Place Publique – 4 août 2026

Depuis 2017, la sécurité des travailleurs en France est devenue une variable d’ajustement. Pendant que les profits des grandes entreprises battent des records, les conditions de travail se dégradent, les accidents du travail augmentent, et les moyens alloués à la prévention fondent. Emmanuel Macron a fait un choix : privilégier les dividendes plutôt que la vie des travailleurs.
On nous avait promis une modernisation de l’économie. On a eu une régression sociale, où la sécurité au travail est considérée comme un coût superflu, et non comme un droit fondamental.
Des lois qui reculent au lieu de protéger
Sous Macron, les règles de sécurité au travail ont été affaiblies au nom de la « flexibilité » et de la « compétitivité » :
- La loi Travail de 2016, puis ses versions successives, ont réduit les contrôles et les sanctions pour les entreprises qui ne respectent pas les normes de sécurité.
- Les inspections du travail sont en sous-effectif chronique, avec des moyens toujours plus réduits pour faire respecter le droit.
- Les CHSCT (Comités d’Hygiène, de Sécurité et des Conditions de Travail) ont été fusionnés dans des instances moins puissantes, diluant la voix des salariés dans les décisions qui concernent leur sécurité.
Résultat ? Les accidents du travail explosent. En 2025, la France a enregistré une hausse de 12 % des accidents mortels sur les chantiers et dans l’industrie. Pourtant, le gouvernement continue de vanter une « amélioration » des conditions de travail.
Des travailleurs abandonnés à leur sort
Les travailleurs, eux, paient le prix fort :
- Dans le BTP, les chantiers manquent cruellement d’équipements de protection, et les délais serrés poussent à prendre des risques inutiles.
- Dans les entrepôts et la logistique, les cadences infernales imposées par les géants du e-commerce (Amazon, etc.) multiplient les troubles musculo-squelettiques et les accidents.

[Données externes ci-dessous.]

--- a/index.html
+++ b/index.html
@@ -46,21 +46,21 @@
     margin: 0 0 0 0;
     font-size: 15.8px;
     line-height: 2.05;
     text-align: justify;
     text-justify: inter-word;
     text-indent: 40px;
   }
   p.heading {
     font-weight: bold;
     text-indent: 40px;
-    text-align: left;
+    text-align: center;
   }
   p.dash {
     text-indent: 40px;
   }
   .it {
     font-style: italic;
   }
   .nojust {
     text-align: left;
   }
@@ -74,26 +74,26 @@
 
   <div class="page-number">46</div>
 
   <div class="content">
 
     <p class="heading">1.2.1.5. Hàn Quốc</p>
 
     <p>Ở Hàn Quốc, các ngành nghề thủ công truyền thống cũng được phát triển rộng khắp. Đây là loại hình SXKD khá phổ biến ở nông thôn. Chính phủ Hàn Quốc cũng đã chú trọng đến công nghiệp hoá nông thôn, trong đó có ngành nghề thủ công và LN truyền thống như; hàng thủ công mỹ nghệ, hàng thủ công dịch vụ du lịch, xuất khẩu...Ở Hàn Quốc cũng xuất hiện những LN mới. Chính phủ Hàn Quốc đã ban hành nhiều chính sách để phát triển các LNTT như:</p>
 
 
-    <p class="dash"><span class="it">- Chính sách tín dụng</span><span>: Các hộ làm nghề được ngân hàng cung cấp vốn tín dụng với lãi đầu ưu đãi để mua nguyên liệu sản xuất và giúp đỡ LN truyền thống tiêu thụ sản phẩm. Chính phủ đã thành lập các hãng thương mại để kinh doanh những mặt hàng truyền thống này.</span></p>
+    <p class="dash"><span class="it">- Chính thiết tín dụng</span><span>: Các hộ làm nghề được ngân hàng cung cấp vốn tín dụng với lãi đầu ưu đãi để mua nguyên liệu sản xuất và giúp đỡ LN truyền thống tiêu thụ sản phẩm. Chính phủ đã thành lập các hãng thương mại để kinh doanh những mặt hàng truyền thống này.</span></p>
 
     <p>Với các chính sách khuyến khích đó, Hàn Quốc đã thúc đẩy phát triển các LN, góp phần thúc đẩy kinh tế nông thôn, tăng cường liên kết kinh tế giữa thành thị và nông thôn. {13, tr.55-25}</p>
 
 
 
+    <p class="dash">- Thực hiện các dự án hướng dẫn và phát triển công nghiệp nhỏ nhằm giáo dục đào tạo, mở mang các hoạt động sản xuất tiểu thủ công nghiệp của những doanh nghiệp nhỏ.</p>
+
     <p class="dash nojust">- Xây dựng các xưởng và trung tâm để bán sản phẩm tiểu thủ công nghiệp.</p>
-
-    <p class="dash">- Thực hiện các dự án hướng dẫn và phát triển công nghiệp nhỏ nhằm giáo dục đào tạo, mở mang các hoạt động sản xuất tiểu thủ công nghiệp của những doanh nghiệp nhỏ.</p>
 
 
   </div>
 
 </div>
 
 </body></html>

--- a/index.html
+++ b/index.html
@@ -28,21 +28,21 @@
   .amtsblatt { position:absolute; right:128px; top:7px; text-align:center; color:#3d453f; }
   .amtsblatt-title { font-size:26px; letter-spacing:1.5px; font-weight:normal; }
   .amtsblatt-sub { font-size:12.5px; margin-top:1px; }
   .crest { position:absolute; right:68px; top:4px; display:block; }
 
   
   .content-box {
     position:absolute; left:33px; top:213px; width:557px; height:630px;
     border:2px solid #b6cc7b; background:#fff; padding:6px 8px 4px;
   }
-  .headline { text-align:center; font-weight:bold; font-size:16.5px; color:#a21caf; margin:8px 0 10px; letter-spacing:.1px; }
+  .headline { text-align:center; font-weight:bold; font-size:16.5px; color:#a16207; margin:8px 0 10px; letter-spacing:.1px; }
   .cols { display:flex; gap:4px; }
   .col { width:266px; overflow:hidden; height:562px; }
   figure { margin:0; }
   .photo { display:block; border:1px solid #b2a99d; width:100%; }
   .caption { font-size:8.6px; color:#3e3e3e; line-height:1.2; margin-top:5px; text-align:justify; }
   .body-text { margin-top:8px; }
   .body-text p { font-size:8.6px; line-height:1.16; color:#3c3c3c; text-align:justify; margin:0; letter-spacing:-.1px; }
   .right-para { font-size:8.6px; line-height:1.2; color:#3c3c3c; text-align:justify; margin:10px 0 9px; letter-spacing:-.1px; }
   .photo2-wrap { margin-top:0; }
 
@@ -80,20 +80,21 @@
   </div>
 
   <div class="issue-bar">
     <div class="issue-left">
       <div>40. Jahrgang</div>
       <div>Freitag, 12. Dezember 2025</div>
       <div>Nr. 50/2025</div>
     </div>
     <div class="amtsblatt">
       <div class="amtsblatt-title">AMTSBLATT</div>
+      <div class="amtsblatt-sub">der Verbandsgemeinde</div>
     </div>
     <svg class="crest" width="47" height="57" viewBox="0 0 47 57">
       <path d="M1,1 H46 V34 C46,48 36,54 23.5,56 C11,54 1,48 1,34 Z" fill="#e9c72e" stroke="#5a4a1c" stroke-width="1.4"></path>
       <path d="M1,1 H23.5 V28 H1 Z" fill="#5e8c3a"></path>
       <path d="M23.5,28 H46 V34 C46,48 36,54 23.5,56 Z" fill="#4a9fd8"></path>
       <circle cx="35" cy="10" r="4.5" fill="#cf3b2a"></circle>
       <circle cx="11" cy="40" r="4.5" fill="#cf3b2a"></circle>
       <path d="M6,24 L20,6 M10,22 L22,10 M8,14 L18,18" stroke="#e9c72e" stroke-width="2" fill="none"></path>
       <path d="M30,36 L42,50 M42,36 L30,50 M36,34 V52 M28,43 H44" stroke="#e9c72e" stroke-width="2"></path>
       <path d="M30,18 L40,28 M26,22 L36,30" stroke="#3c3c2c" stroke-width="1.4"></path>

- Dans la santé et le social, les soignants et les aides à domicile sont épuisés, avec des effectifs réduits à la portion congrue, ce qui multiplie les risques d’erreurs et de burn-out.
Et quand un accident survient ? Les victimes se heurtent à des procédures interminables pour faire reconnaître leur droit à réparation. Les employeurs, eux, bénéficient souvent d’une impunité de fait.
Le mépris des alertes
Les signaux d’alerte sont pourtant clairs :
- Les syndicats tirent la sonnette d’alarme depuis des années, mais leurs appels restent lettre morte.
- Les rapports officiels (comme ceux de l’Assurance Maladie ou de l’INRS) soulignent régulièrement l’aggravation des risques professionnels, sans que cela ne déclenche aucune action forte.
- Les travailleurs eux-mêmes manifestent, se mettent en grève, mais se heurtent à un mur : celui d’un gouvernement qui préfère écouter le Medef plutôt que les salariés.
Macron et son équipe ont une réponse toute faite : « Il faut adapter la France. » Traduction : il faut accepter que la sécurité des travailleurs passe après les intérêts économiques.
Place Publique exige une rupture
À Place Publique, nous refusons cette logique. Un pays se juge à la manière dont il protège ceux qui le font vivre. Et aujourd’hui, la France échoue lamentablement.
Nous exigeons :
- Le rétablissement des CHSCT indépendants, avec des moyens renforcés pour contrôler et sanctionner les manquements en matière de sécurité.
- Un plan d’urgence pour les inspections du travail, avec des effectifs doublés et des pouvoirs étendus pour faire respecter le droit.
- Des sanctions exemplaires contre les entreprises qui mettent en danger leurs salariés, avec des amendes proportionnelles à leur chiffre d’affaires.
- Un droit de retrait renforcé : aucun travailleur ne doit être sanctionné pour avoir refusé de travailler dans des conditions dangereuses.
La sécurité au travail n’est pas une contrainte, c’est un droit humain fondamental. Et nous, nous choisissons toujours la vie des travailleurs plutôt que les profits des actionnaires.